SD-OCT is able to demonstrate a statistically significant improvement in the reproducibility in peripapillary RNFL thickness measurements over the clinical standard for TD-OCT, more so, for sectoral measurement than global measurements. Thus making it especially useful to detect focal tissue loss seen in the earlier stages of glaucoma. The quality of reporting of diagnostic studies for glaucoma using OCT has been demonstrated overall to be suboptimal, with only 26.7% of selected papers reporting more than half of the standards for the reporting of diagnostic accuracy studies criteria items.
There is a reported difference in RNFL thickness measurement between different SD-OCT devices attributed to variation in optical properties and segmentation algorithms, and therefore the measurements are not inter-changeable between devices. However, despite these variations, the devices have demonstrated similar diagnostic capabilities.
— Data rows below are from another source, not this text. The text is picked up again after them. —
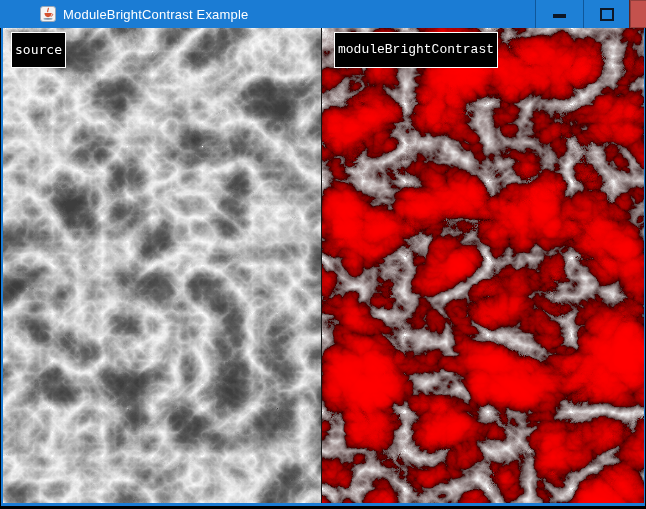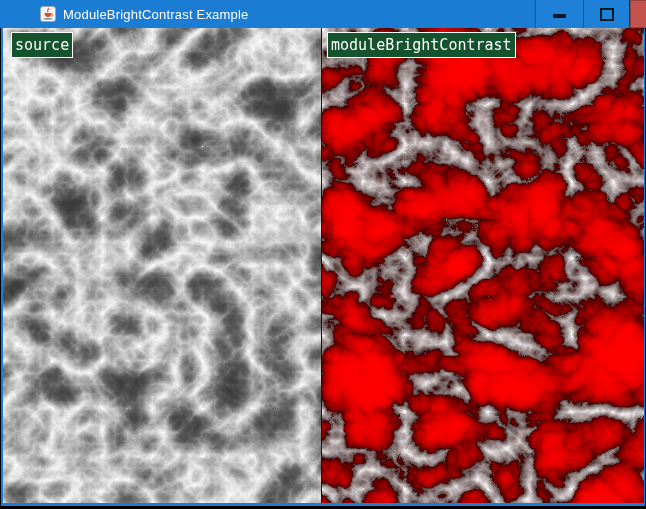--- a/index.html
+++ b/index.html
@@ -38,26 +38,26 @@
   .frame-blue{position:absolute;top:0;left:1px;right:1px;height:478px;background:#1b7cd4;}
   .canvas-row{position:absolute;top:0;left:2px;width:641px;height:475px;display:flex;}
   .panel{position:relative;height:475px;overflow:hidden;background:#222;}
   .panel.left{width:318px;}
   .divider{width:1px;height:475px;background:#141414;}
   .panel.right{width:322px;}
   .panel svg{display:block;}
 
   .img-label{
     position:absolute;top:4px;
-    background:#14532d;color:#fff;border:1px solid #fff;
+    background:#000000;color:#fff;border:1px solid #fff;
     font-family:"DejaVu Sans Mono","Liberation Mono",monospace;
-    font-size:15px;line-height:1.35;padding:2px 3px;white-space:nowrap;
+    font-size:13px;line-height:1.35;padding:8px 3px;white-space:nowrap;
   }
   .panel.left .img-label{left:8px;}
-  .panel.right .img-label{left:5px;}
+  .panel.right .img-label{left:12px;font-family:Liberation Mono, monospace;}
 </style>
 </head>
 <body>
 
 <div class="window">
 
   <div class="titlebar">
     <span class="app-icon">
       <svg width="16" height="16" viewBox="0 0 16 16">
         <rect x="0.5" y="0.5" width="15" height="15" rx="2.5" fill="#f4f4f4" stroke="#9aa7b8"></rect>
Pieroth et al. analyzed glaucomatous eyes with known focal defects of the nerve fiber layer (RNFL), relating OCT findings to clinical examination, RNFL and stereoscopic ONH photography, and Humphrey 24-2 visual fields. In most eyes with focal RNFL defects, OCT showed significant thinning of the RNFL in areas closely corresponding to focal defects visible on clinical examination, to red-free photographs, and to defects on the Humphrey visual fields. OCT enabled the detection of focal defects in the RNFL with a sensitivity of 65% and a specificity of 81%, revealing that RNFL thickness in eyes with focal defects showed good structural and functional correlation with clinical parameters.
Pieroth et al. found a specificity of 81% and a sensitivity of 65% of detecting focal defects solely through statistical analysis of OCT measurements (i.e., without clinical interpretation of the tomographic OCT scan).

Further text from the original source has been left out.